Yiğit'e sarılmak için bir adım attı, adam onu geri itti. Zeliha kâbusun asıl şimdi başladığını anladı.

- Ne cüretle, hangi suratla gelebildin peşimden!

Zeliha'yı kabus odasına geri soktu. Zeliha yalvardı beni burada bırakma diye.

- Ya evden çeker gidersin ya da o odaya girer sabah çeker gidersin.

Zeliha çaresizce duvar dibine çöktü, Yiğit Günaç projesi bitti dediği gün oyunu bitirmeliydi.


Melis, Yiğit'in ne kadar zalim olabildiğini gözleriyle görmese inanmazdı. Yiğit'in gözlerindeki öfkeyi bir daha görmemeyi diledi. Ona görünmeden odasına çekildi. 

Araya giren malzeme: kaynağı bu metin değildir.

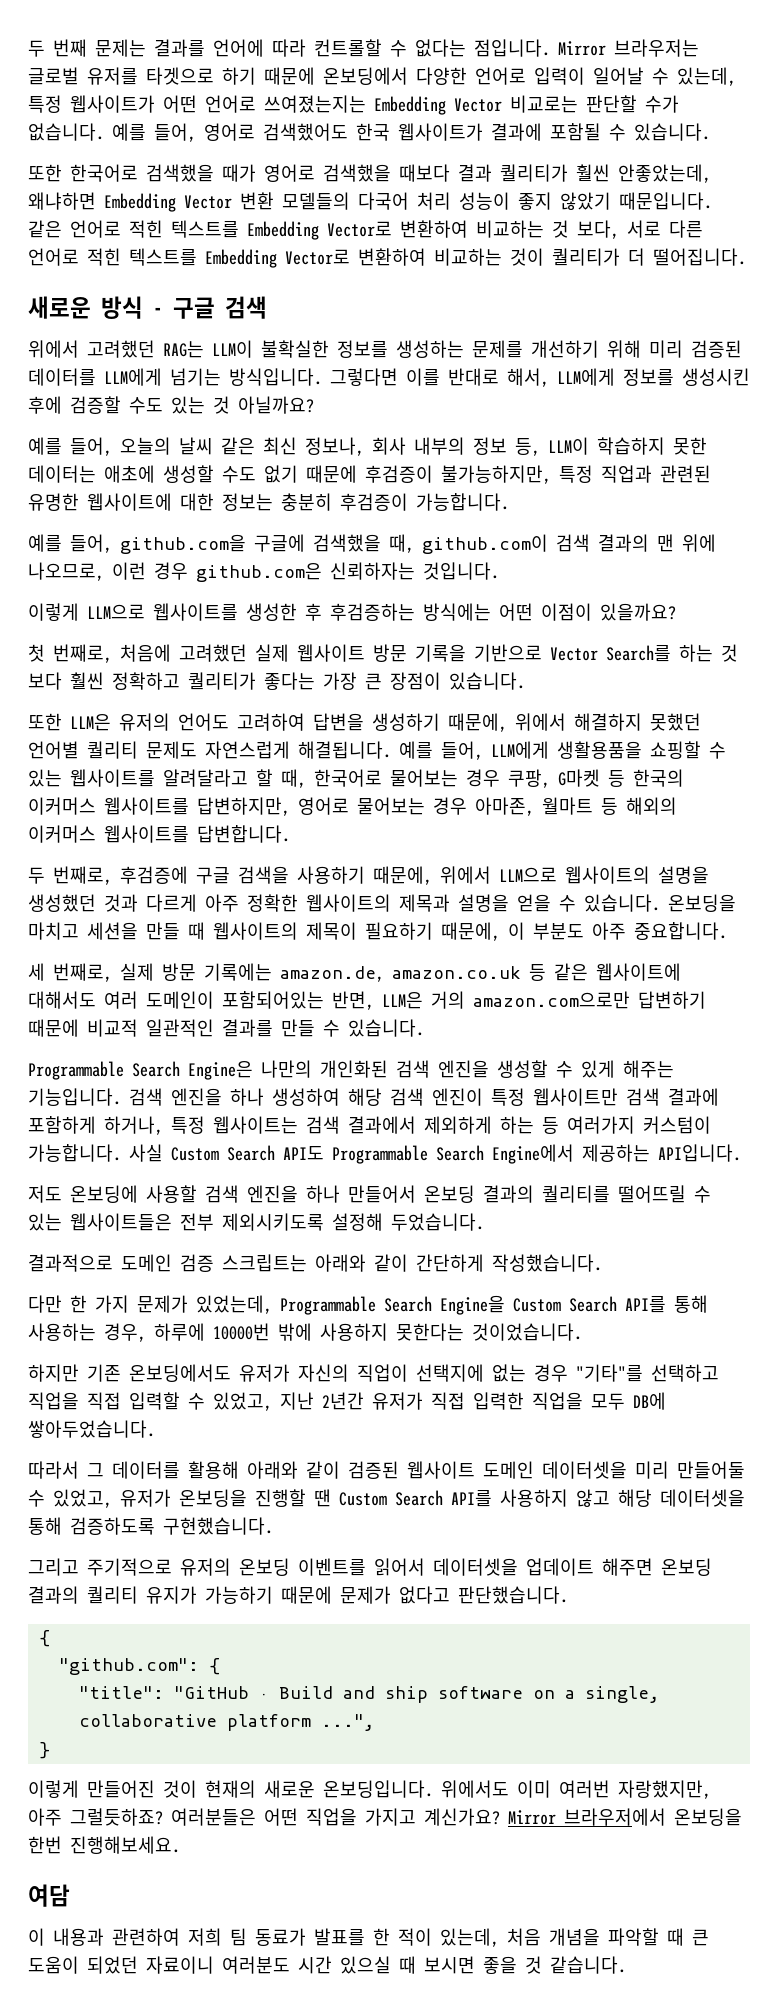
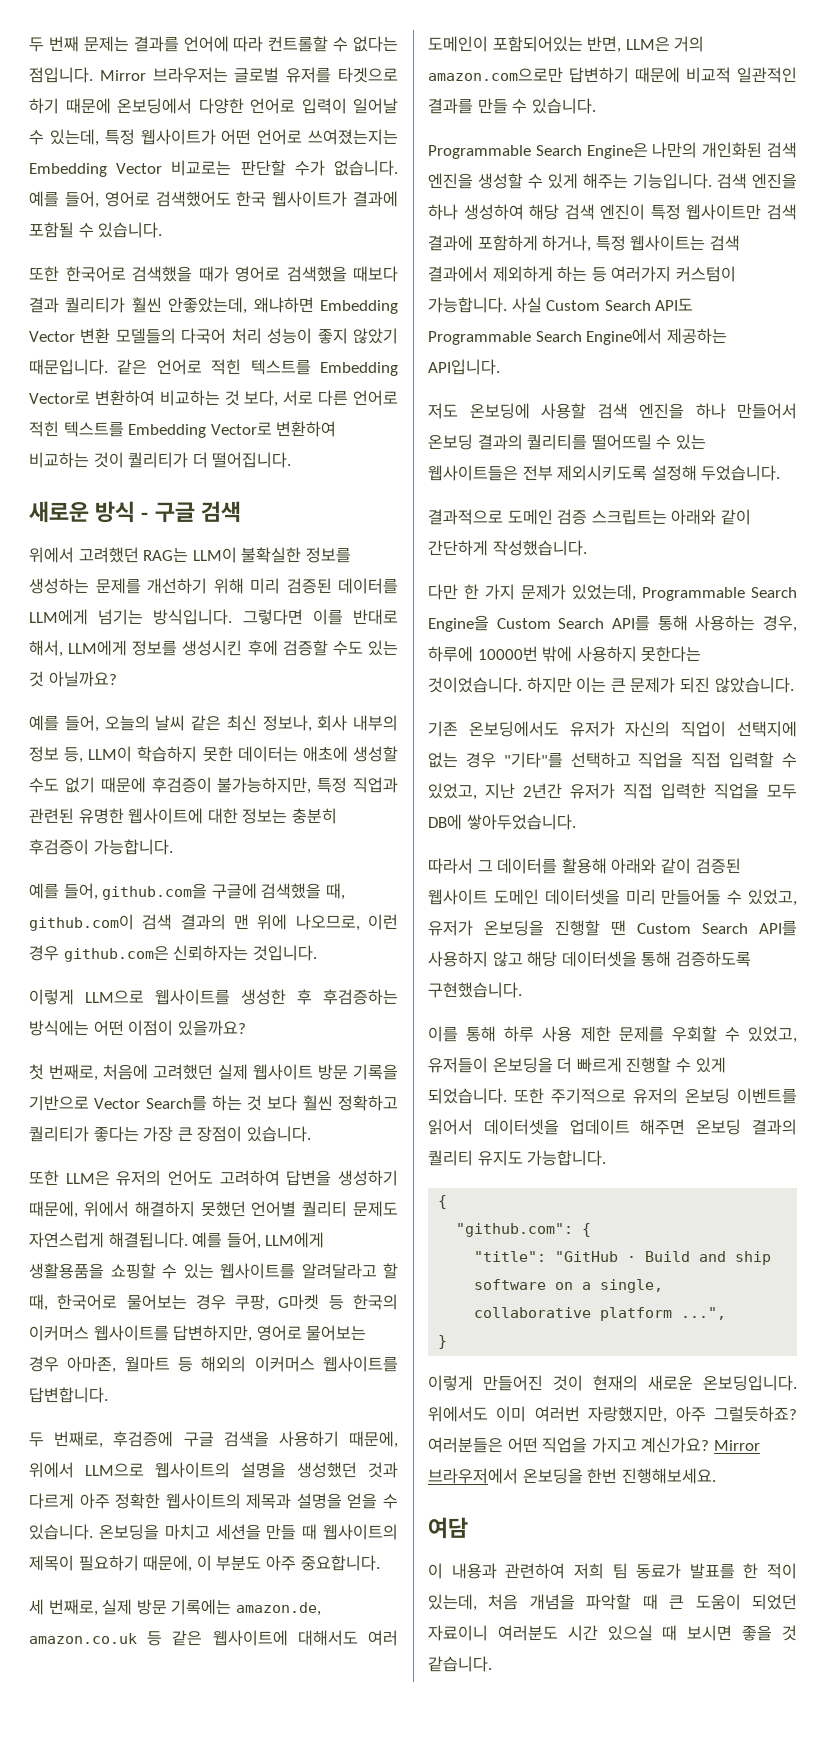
- 다만 한 가지 문제가 있었는데, Programmable Search Engine을 Custom Search API를 통해 사용하는 경우, 하루에 10000번 밖에 사용하지 못한다는 것이었습니다.
- 하지만 기존 온보딩에서도 유저가 자신의 직업이 선택지에 없는 경우 "기타"를 선택하고 직업을 직접 입력할 수 있었고, 지난 2년간 유저가 직접 입력한 직업을 모두 DB에 쌓아두었습니다.
+ 다만 한 가지 문제가 있었는데, Programmable Search Engine을 Custom Search API를 통해 사용하는 경우, 하루에 10000번 밖에 사용하지 못한다는 것이었습니다. 하지만 이는 큰 문제가 되진 않았습니다.
+ 기존 온보딩에서도 유저가 자신의 직업이 선택지에 없는 경우 "기타"를 선택하고 직업을 직접 입력할 수 있었고, 지난 2년간 유저가 직접 입력한 직업을 모두 DB에 쌓아두었습니다.
- 그리고 주기적으로 유저의 온보딩 이벤트를 읽어서 데이터셋을 업데이트 해주면 온보딩 결과의 퀄리티 유지가 가능하기 때문에 문제가 없다고 판단했습니다.
+ 이를 통해 하루 사용 제한 문제를 우회할 수 있었고, 유저들이 온보딩을 더 빠르게 진행할 수 있게 되었습니다. 또한 주기적으로 유저의 온보딩 이벤트를 읽어서 데이터셋을 업데이트 해주면 온보딩 결과의 퀄리티 유지도 가능합니다.

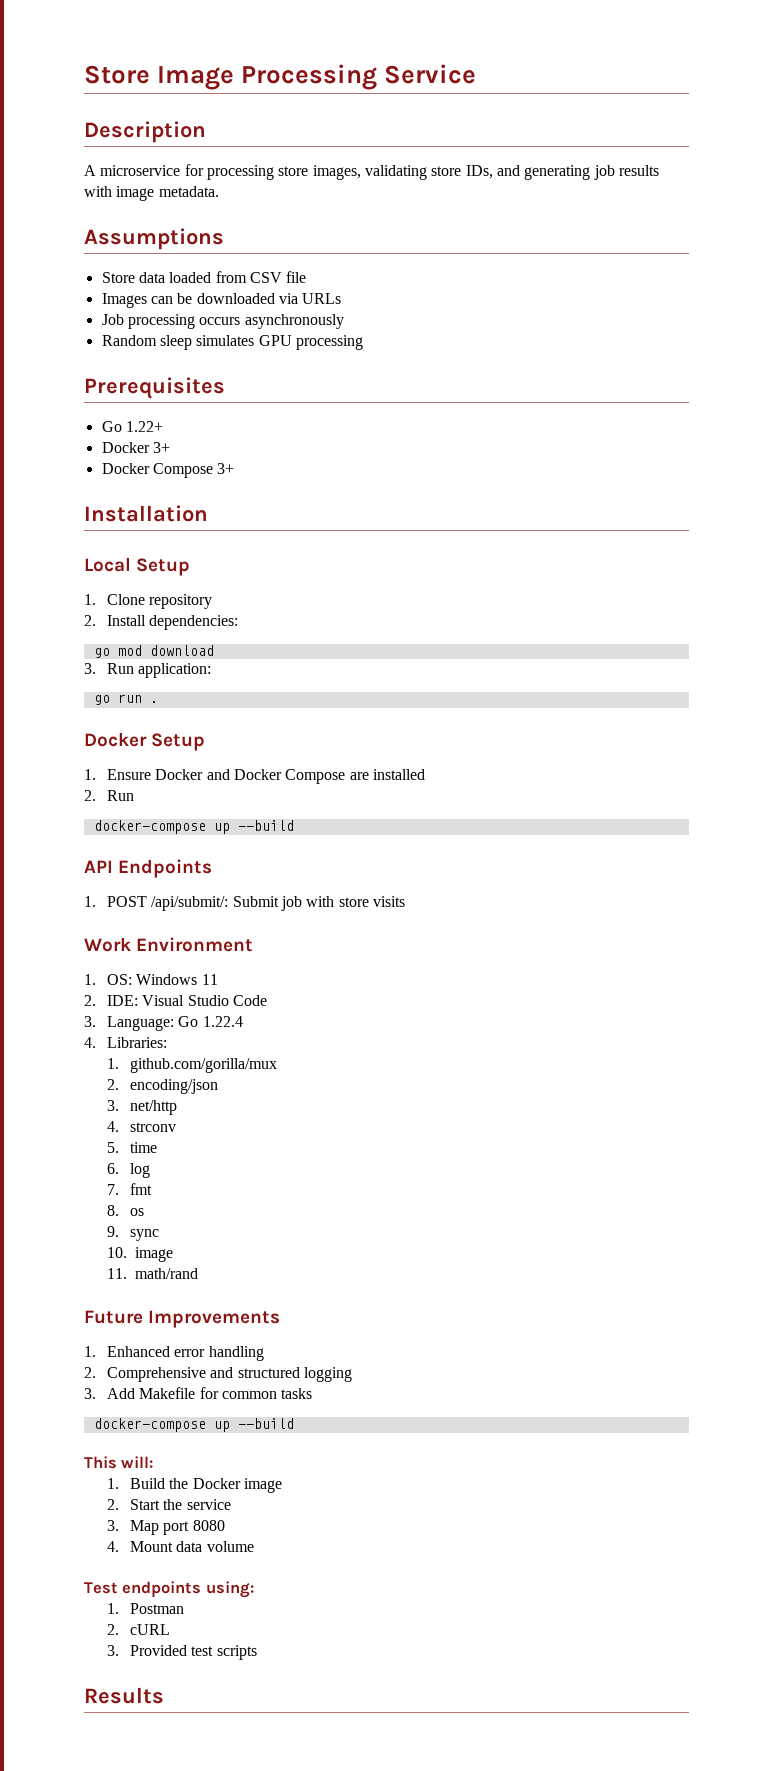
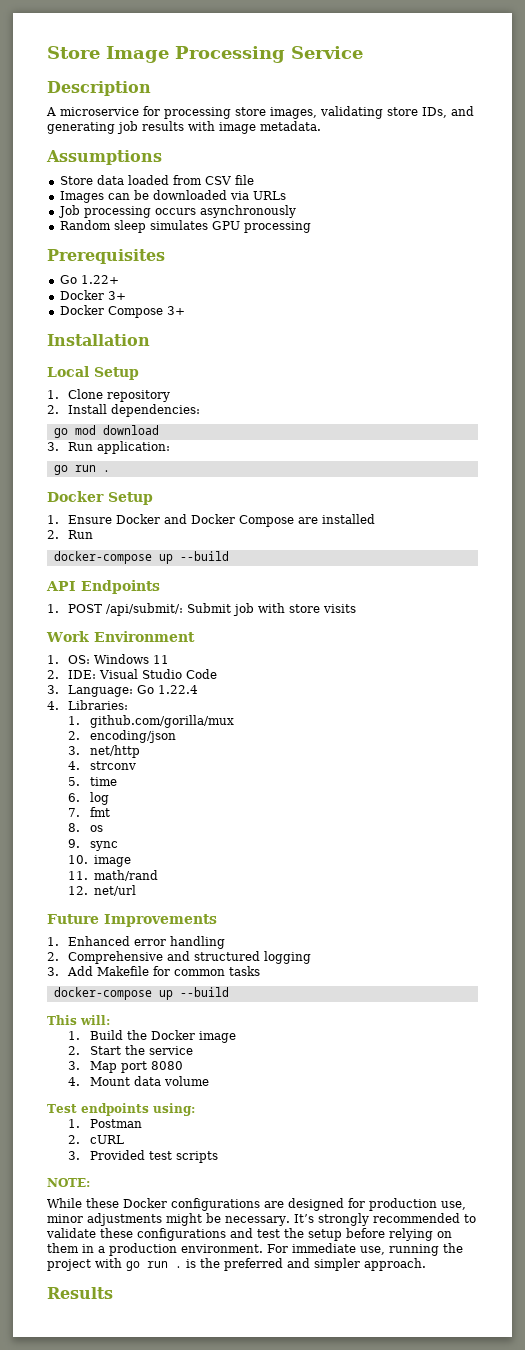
+ 12. net/url
+ NOTE:
+ While these Docker configurations are designed for production use, minor adjustments might be necessary. It’s strongly recommended to validate these configurations and test the setup before relying on them in a production environment. For immediate use, running the project with go run . is the preferred and simpler approach.

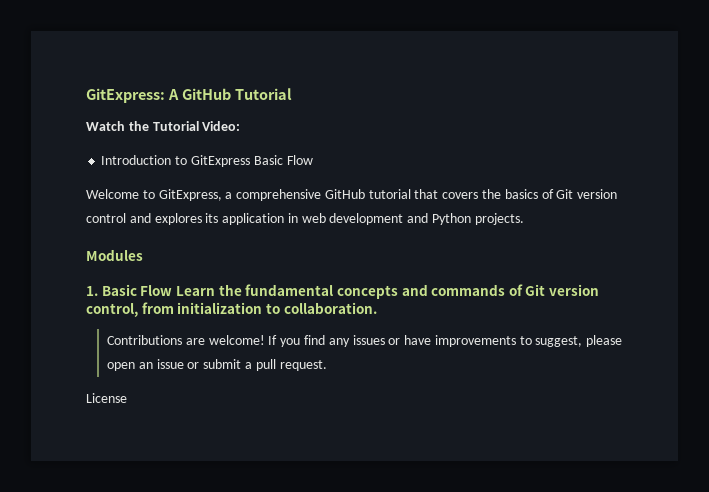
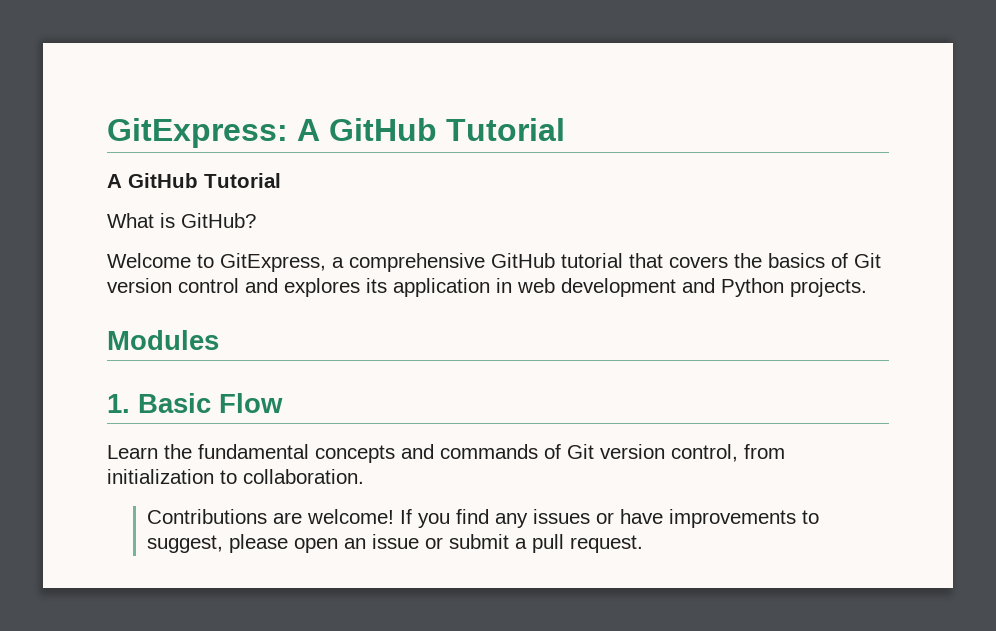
  GitExpress: A GitHub Tutorial
- Watch the Tutorial Video:
- Introduction to GitExpress Basic Flow
+ A GitHub Tutorial
+ What is GitHub?
- 1. Basic Flow Learn the fundamental concepts and commands of Git version control, from initialization to collaboration.
+ 1. Basic Flow
+ Learn the fundamental concepts and commands of Git version control, from initialization to collaboration.
- License

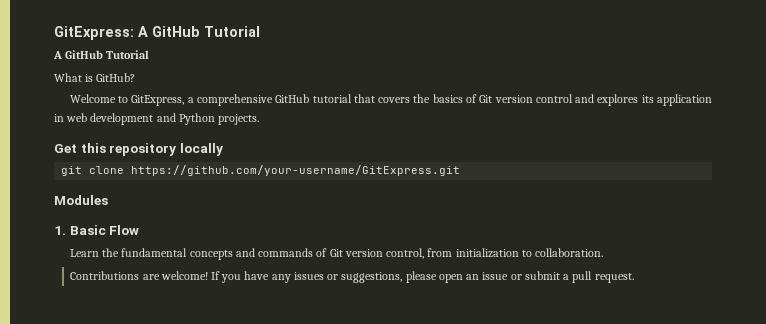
+ Get this repository locally
+ git clone https://github.com/your-username/GitExpress.git
- If you find any issues or have improvements to suggest, please open an issue or submit a pull request.
+ If you have any issues or suggestions, please open an issue or submit a pull request.

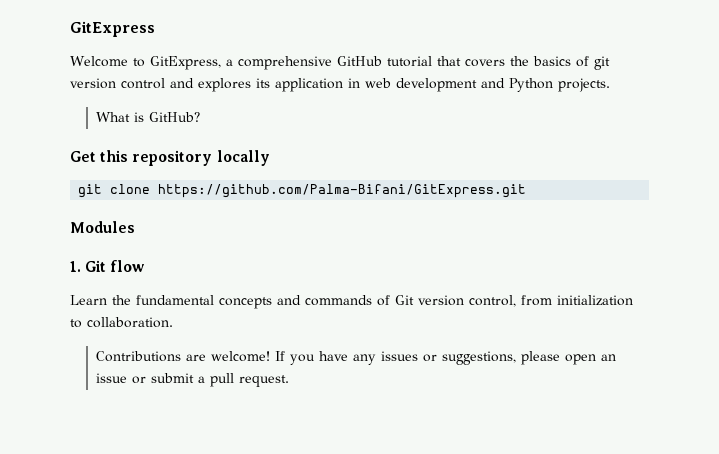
- GitExpress: A GitHub Tutorial
- A GitHub Tutorial
- What is GitHub?
+ GitExpress
- Welcome to GitExpress, a comprehensive GitHub tutorial that covers the basics of Git version control and explores its application in web development and Python projects.
+ Welcome to GitExpress, a comprehensive GitHub tutorial that covers the basics of git version control and explores its application in web development and Python projects.
+ What is GitHub?
- git clone https://github.com/your-username/GitExpress.git
+ git clone https://github.com/Palma-Bifani/GitExpress.git
- 1. Basic Flow
+ 1. Git flow

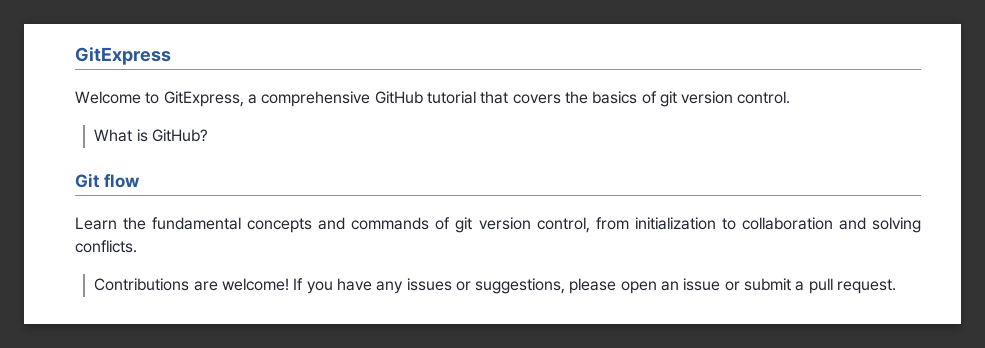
- Welcome to GitExpress, a comprehensive GitHub tutorial that covers the basics of git version control and explores its application in web development and Python projects.
+ Welcome to GitExpress, a comprehensive GitHub tutorial that covers the basics of git version control.
  What is GitHub?
- Get this repository locally
- git clone https://github.com/Palma-Bifani/GitExpress.git
- Modules
- 1. Git flow
+ Git flow
- Learn the fundamental concepts and commands of Git version control, from initialization to collaboration.
+ Learn the fundamental concepts and commands of git version control, from initialization to collaboration and solving conflicts.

Gün ağarmadan kapıya bir taksi dayanmış kornaya basıyordu. Melis buralara ait olmayan bu sesin merakıyla gözünü açtı. Karşısındaki odanın kapısı sert bir şekilde kapanmasıyla Zeliha hanımın evin kapısına varması saniyeler sürdü. Evin kraliçesi olma umuduyla gelmişti şimdi ise gözden düşmüş bir cariye edasıyla evi terk ediyordu. Resmen kimseye görünmeden kaçıyordu. Taksiye binmeden son kez döndü eve, onun gidişini izleyen Melis ve Yiğit'e baktı. Biri evin sağında diğeri ise solunda aynı pozisyonda farklı duygularla onun gidişini izliyordu.


Melis, Yiğit'i Zeliha konusunda hep zayıf görmüş hatta ona zaafı olduğunu düşünmüştü. Bu yüzden sonsuz bir rekabet duygusu taşıyordu ona karşı. Bugün gördüğü şey ne kadar yanıldığını göstermişti. Şu kesindi, Yiğit'in hiçbir duygusu kalmamıştı o kadına karşı. Kadının da geriye düşmanlığı kalabilirdi yalnızca. Yiğit'i her zaman naif, fazla ince düşünen biri olarak görmüştü Melis. Fakat bu gece yapılan yanlış kadar büyük bir ceza kesebilmişti Yiğit. Hiç acımadan, acaba, boş ver demeden hem de. Zeliha bunu hak etmişti, kadının çığlıkları hala kulağındaydı. Bir de bu bakışı unutmayacaktı Melis.


Yiğit, bir yükünden daha kurtulmuş olmanın haklı gururuyla giden kadının arkasından sırıtıyordu. Zeliha'nın yaptığının yanına kar kalmasını hazmedemiyordu. Kalbini önce avuçlayıp sonra elleriyle un ufak etmesini sindiremiyordu. O kadar büyük bir güven sorunu oluşmuştu ki ruhunda Melis'e adım atamıyordu. Yaptığı şeyden hiç pişman değildi, kadın kendi ayağıyla gelmiş kendi kaşınmıştı.